[Opening PROVIDED RECORDS section]

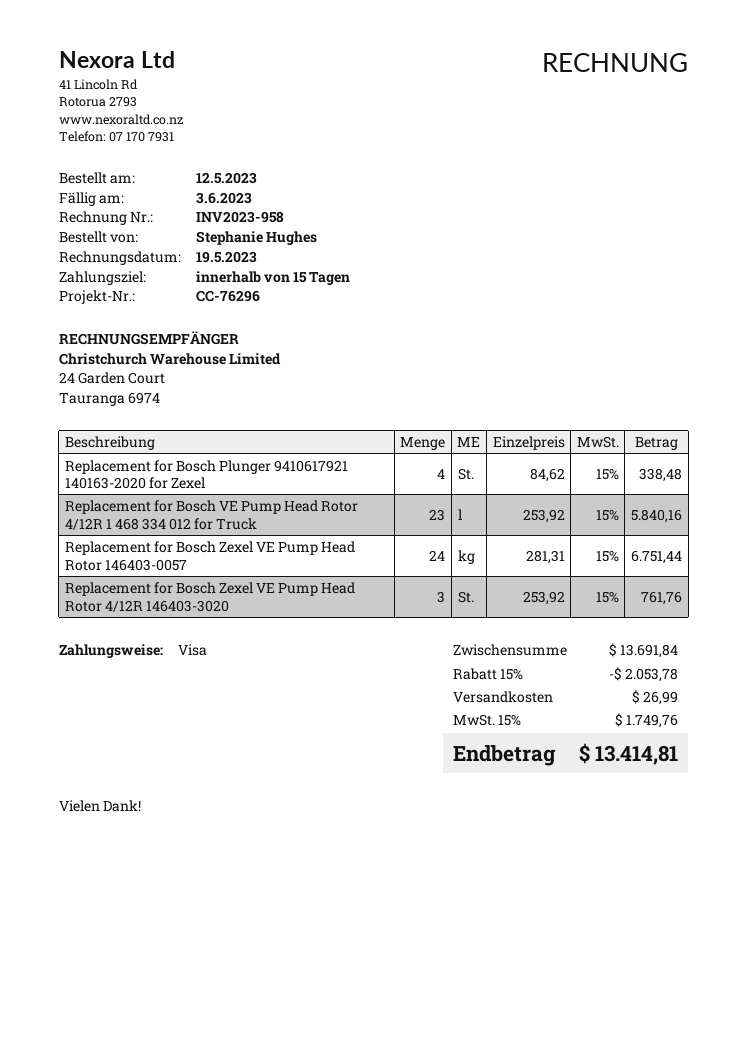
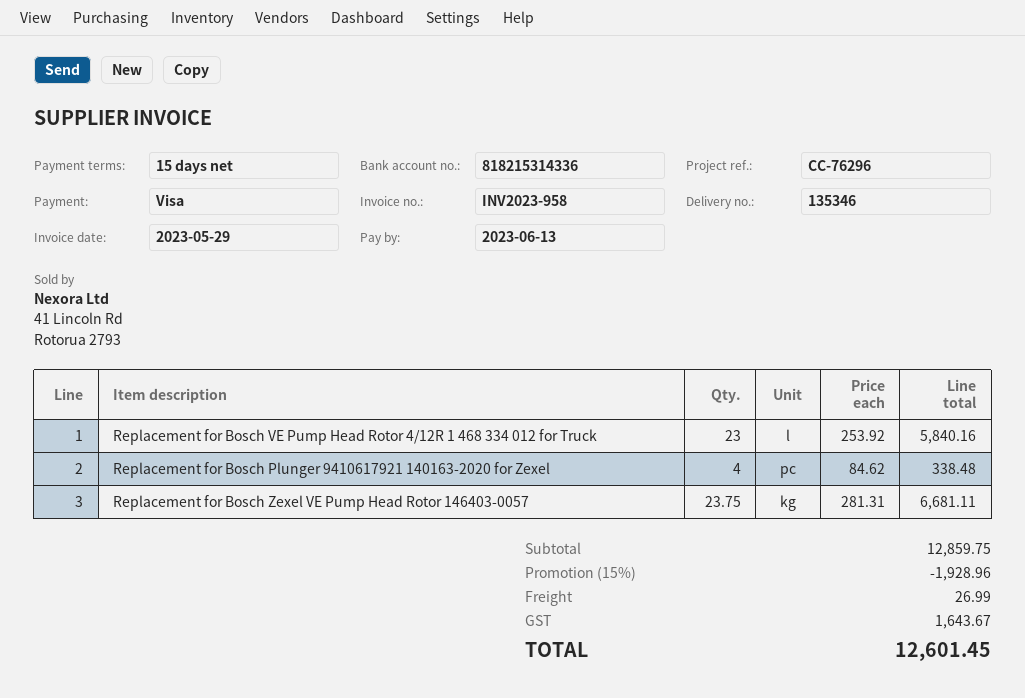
invoice date: 2023-05-19 -> 2023-05-29
due date: 2023-06-03 -> 2023-06-13
Replacement for Bosch Zexel VE Pump Head Rotor 146403-0057: 24 x 281.31 = 6751.44 -> 23.75 x 281.31 = 6681.11
Replacement for Bosch Zexel VE Pump Head Rotor 4/12R 146403-3020: 3 x 253.92 = 761.76 -> none
subtotal: 13691.84 -> 12859.75
discount: 15% = 2053.78 -> 15% = 1928.96
tax: 1749.76 -> 1643.67
total: 13414.81 -> 12601.45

[Closing PROVIDED RECORDS section]

• **WORK INSTRUCTIONS**:
Each line from the one containing "subtotal: 13691.84 -> 12859.75" through the final line of the records must be repeated exactly, with no line added or dropped.

• **SOLUTION TO THIS EXERCISE**:
subtotal: 13691.84 -> 12859.75
discount: 15% = 2053.78 -> 15% = 1928.96
tax: 1749.76 -> 1643.67
total: 13414.81 -> 12601.45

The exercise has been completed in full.